Süleyman Özışık yazdı! N’oldu içimizdeki Paşinyanlar

Türkiye Gazetesi Yazarı ve Nethaber Genel Müdürü Süleyman Özışık, hedefteki bakanların iddialara ve yalanlara verdikleri cevapları köşesine taşıdı. Özışık ''Ben muhalif olsam vallahi utancımdan yer yarılsa da içine girsem derdim'' dedi.

Muhalif partilerin temsilcileri aylardır hükûmet aleyhine atıp tutuyordu.

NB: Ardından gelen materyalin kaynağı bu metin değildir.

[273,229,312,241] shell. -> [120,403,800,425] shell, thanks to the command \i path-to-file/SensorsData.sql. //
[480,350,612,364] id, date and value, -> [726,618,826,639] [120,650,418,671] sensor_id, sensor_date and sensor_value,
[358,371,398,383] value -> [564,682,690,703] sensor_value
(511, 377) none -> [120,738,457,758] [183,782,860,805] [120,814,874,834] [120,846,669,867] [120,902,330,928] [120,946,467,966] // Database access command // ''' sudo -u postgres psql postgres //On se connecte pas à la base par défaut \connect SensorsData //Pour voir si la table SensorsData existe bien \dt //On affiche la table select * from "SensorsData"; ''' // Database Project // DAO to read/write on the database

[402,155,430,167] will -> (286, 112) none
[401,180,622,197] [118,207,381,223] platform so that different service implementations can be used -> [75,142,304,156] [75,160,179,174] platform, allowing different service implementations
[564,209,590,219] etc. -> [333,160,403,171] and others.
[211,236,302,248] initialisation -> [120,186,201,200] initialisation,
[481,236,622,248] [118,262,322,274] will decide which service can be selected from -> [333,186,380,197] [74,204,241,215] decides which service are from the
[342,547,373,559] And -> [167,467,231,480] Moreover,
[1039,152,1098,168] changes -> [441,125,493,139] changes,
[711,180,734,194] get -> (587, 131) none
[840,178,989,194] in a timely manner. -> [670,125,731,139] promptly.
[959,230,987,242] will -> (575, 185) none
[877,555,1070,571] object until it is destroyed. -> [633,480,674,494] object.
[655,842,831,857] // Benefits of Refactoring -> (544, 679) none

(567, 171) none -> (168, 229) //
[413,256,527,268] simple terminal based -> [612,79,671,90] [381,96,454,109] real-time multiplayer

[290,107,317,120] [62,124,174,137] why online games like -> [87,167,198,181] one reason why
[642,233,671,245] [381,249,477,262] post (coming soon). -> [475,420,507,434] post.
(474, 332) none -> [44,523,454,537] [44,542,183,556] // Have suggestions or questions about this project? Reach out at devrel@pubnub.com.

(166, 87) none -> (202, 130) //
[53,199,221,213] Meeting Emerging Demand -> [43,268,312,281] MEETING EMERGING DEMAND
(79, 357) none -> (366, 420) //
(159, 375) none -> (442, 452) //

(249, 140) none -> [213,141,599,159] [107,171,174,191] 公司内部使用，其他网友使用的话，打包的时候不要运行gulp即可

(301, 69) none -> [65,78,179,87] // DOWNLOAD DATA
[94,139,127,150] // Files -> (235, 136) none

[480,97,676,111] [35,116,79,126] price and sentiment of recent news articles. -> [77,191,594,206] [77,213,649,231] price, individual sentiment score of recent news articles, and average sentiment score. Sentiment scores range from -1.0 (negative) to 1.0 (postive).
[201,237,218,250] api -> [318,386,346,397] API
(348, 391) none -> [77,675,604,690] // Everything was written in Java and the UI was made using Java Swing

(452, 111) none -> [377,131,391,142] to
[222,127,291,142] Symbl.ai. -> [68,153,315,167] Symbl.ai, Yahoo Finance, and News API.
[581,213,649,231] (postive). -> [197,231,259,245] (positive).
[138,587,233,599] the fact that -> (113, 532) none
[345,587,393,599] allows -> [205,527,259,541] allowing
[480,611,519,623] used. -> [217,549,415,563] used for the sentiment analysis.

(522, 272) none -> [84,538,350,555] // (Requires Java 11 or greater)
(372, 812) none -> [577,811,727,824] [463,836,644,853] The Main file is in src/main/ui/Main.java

Her biri, bir bakanı hedef tahtasına oturtuyor, o bakan hakkında istediği yalanı, istediği iftirayı dilediği gibi sallıyordu.
Ortaya o kadar yalan, o kadar iftira atıldı ki bakanların bunlara medya üzerinden verdiği cevaplar, oluşturulan kuru kalabalık nedeniyle pek de duyulmuyordu. 
Birkaç gaddarca hamlede dünya devletlerini dahi bize düşman hâle getiren bu iftira ve yalanların nerede son bulacağını merak ediyorduk. 
Neyse ki imdada Meclis görüşmeleri yetişti... 
Hedefteki bakanlar, Türkiye'nin itibarını sonsuza dek lekeleyecek söylem sahiplerinin karşısına çıktı. 
Ama ne çıkış!
Yaşadıklarının dile getirilemez ağırlığıyla iddialara ve yalanlara öyle cevaplar verdiler ki ben muhalif olsam vallahi utancımdan yer yarılsa da içine girsem derdim.
Sanayi ve Teknoloji Bakanı Mustafa Varank'ın "Almanya niye tank üretiyor, Amerika niye SİHA üretiyor? diye soruyor musunuz? Hayır. Ama mevzubahis Türk SİHA'ları olunca, aniden anti militarist kesiliyorsunuz, sosyalistliğiniz aklınıza geliyor. Dağlık Karabağ'daki 30 yıllık işgale son verdiği, Azeri kardeşlerimizi koruduğu, sınırımızda kurulmak istenen terör koridorundaki teröristlere bomba yağdırdığı, bayrağımızı gökyüzünde gururla dalgalandırdığı için mi SİHA'lardan rahatsızsınız?" sözü tokat niteliğindeydi.
Hele hele Kılıçdaroğlu'na "Faşist" dedikten sonra CHP sıralarında yaşanan hareketlilik karşısında alaycı bir gülüş atarak, "Hiç merak etmeyin, biz size karşı idmanlıyız. Buradan başörtülüleri attığınız zamanlar aklınıza geldi herhâlde" şeklinde efsane bir kapakla susturması muhteşemdi.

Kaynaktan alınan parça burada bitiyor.